Belgique: traque des migrants dans les quartiers

de Gérald Hanotiaux - Ambassade Universelle, 10 oct. 2003, publié à Archipel 109

Les faits se déroulent à Saint-Gilles, l’une des 19 communes composant la ville de Bruxelles-Capitale, en Belgique. Le 24 juin 2003, une jeune femme téléphone à l’Ambassade Universelle1, elle est accompagnée de trois amis équatoriens qui cherchent un endroit où dormir, ils sont terrorisés et n’osent plus rentrer chez eux.

A l’aube, la police fédérale s’est invitée dans leur maison. Nous comprenons vite qu’il s’agit d’une nouvelle rafle de sans-papiers dans cette commune, une opération comme on en a connaissance régulièrement depuis plusieurs années. Les infos se complétant d’heure en heure, nous devrons finalement constater que ce sont plus de quatre-vingts latino-américains qui ont disparu du quartier.

A 7h15, la police défonce la porte du numéro 17 de la rue de la Perche. Les gens sont emmenés le plus rapidement possible, avec parfois leur pyjama pour seul vêtement. Des appartements sont saccagés et certaines personnes, non résignées, prennent des coups. Les personnes sont d’abord concentrées dans un commissariat pour ensuite être disséminées dans différents centres fermés2.

Les couples sont parfois séparés dans des centres différents et certains, ayant échappé à la rafle, n’ont aucune nouvelle de leur mère malade, de leur frère ou de leur cousin. Des policiers en civil interceptent ceux qui arrivent sur leur lieu de vie en cours de journée, jusqu’au soir. Les serrures sont alors changées et un avis est apposé sur les portes: "pour avoir les clefs et récupérer vos affaires, passez au commissariat" , heureusement personne ne s’y rendra. Certains sont expulsés dans les dizaines d’heures qui suivent. Il reste donc des appartements, tels quels, dans lesquels la vie s’est arrêtée brusquement. Les chaussures à Bruxelles et les pieds à Quito.

L’opération concerne plusieurs immeubles appartenant à un même propriétaire, professeur d’université, qui est poursuivi pour "traite des êtres humains" . Officiellement, l’Etat lutte contre ces personnes peu scrupuleuses exploitant les étrangers dans des appartements insalubres, à des prix scandaleux. C’est ce que les Belges apprendront lors des infos télévisées du soir. Aucune évocation médiatique, par contre, concernant le sort réservé aux victimes de cette exploitation.

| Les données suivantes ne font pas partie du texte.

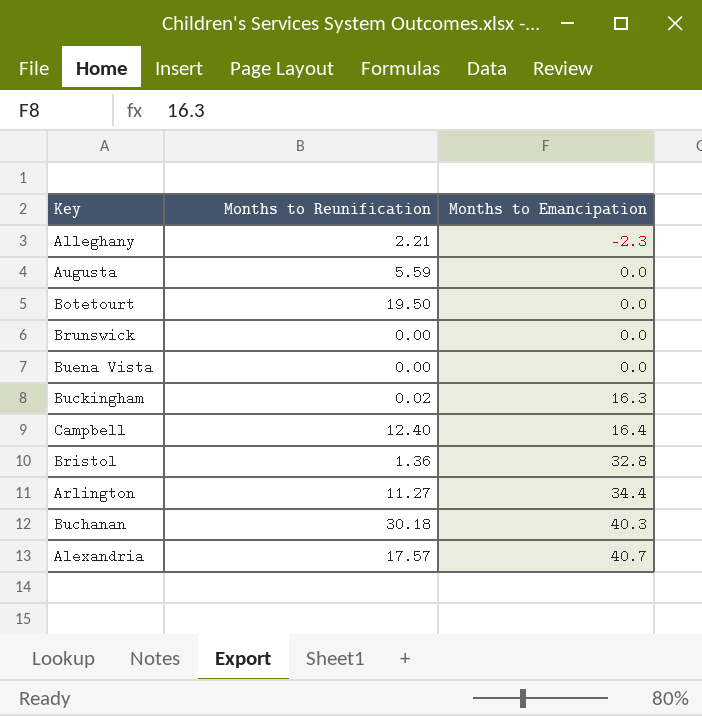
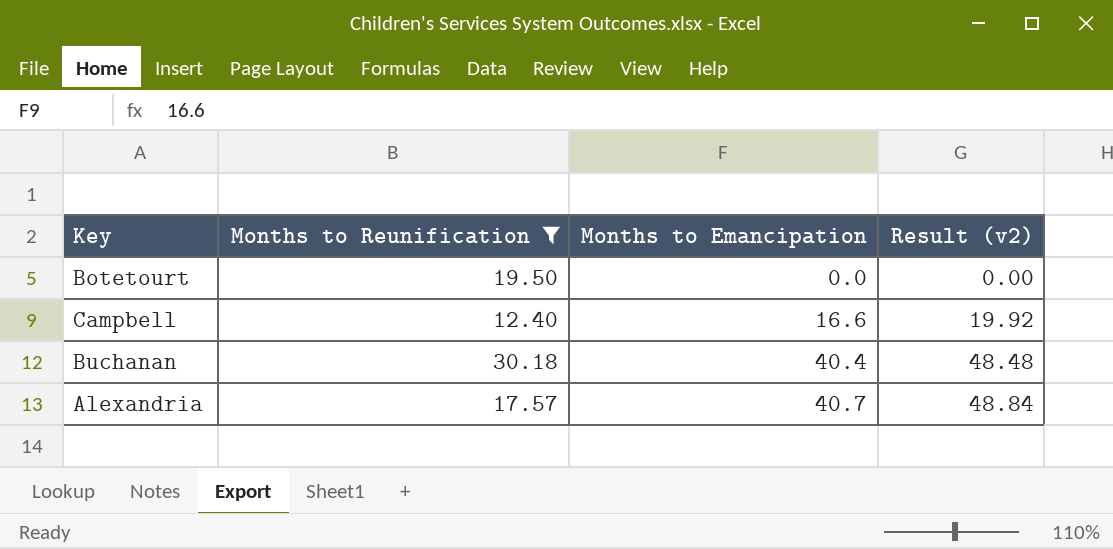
filter: none -> Months to Reunification >= 12.40
column Result (v2) | formula: none -> [Months to Emancipation] * 1.2
Campbell | Months to Emancipation: 16.4 -> 16.6
Buchanan | Months to Emancipation: 40.3 -> 40.4

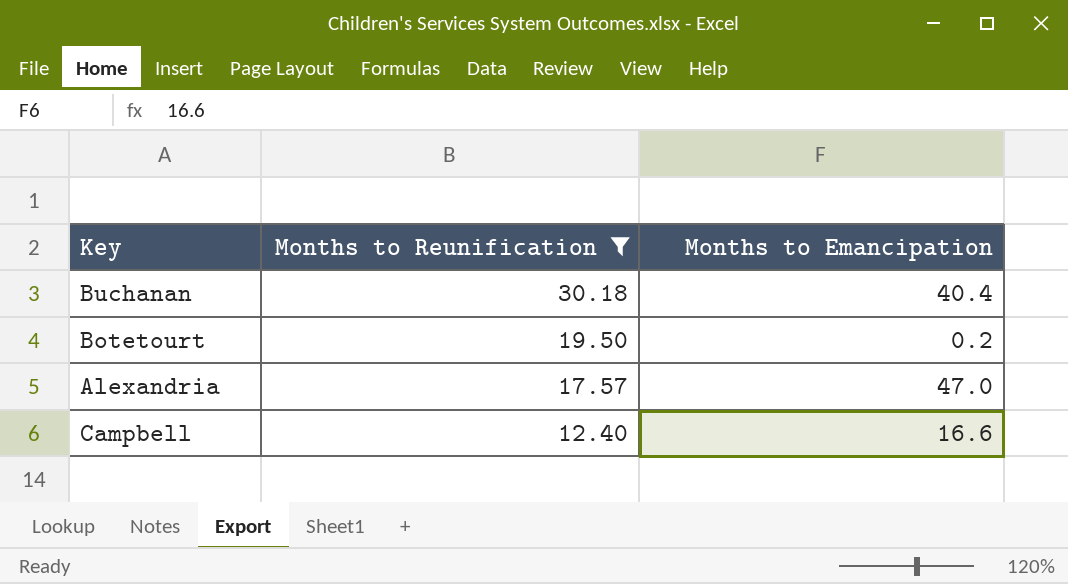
row order: Months to Emancipation ascending -> Months to Reunification descending
column Result (v2) | formula: [Months to Emancipation] * 1.2 -> none
Botetourt | Months to Emancipation: 0.0 -> 0.2
Alexandria | Months to Emancipation: 40.7 -> 47.0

Dans les jours qui suivent, lorsque nous informons les habitants de la commune, la réaction consiste souvent en un: "ça se passe chez nous, ça? En 2003?" . Oui, et c’est pour cette raison que nous avons jugé important d’amener cette question, ainsi que les discussions sur les réactions à adopter, sur la place publique.

A une époque où les médias nous abreuvent de débats sur des questions plus futiles les unes que les autres, tout échange d’idées sur l’organisation de la vie en société a presque totalement disparu de la sphère publique. Cette vie collective est censée se régler sans nous, dans les locaux feutrés des organisations gouvernementales. Il s’agit dès lors d’une nécessité de réaffirmer la place publique comme un espace politique concret. Et également d’exprimer notre refus de vivre dans une commune où ce type d’actions policières se déroulent.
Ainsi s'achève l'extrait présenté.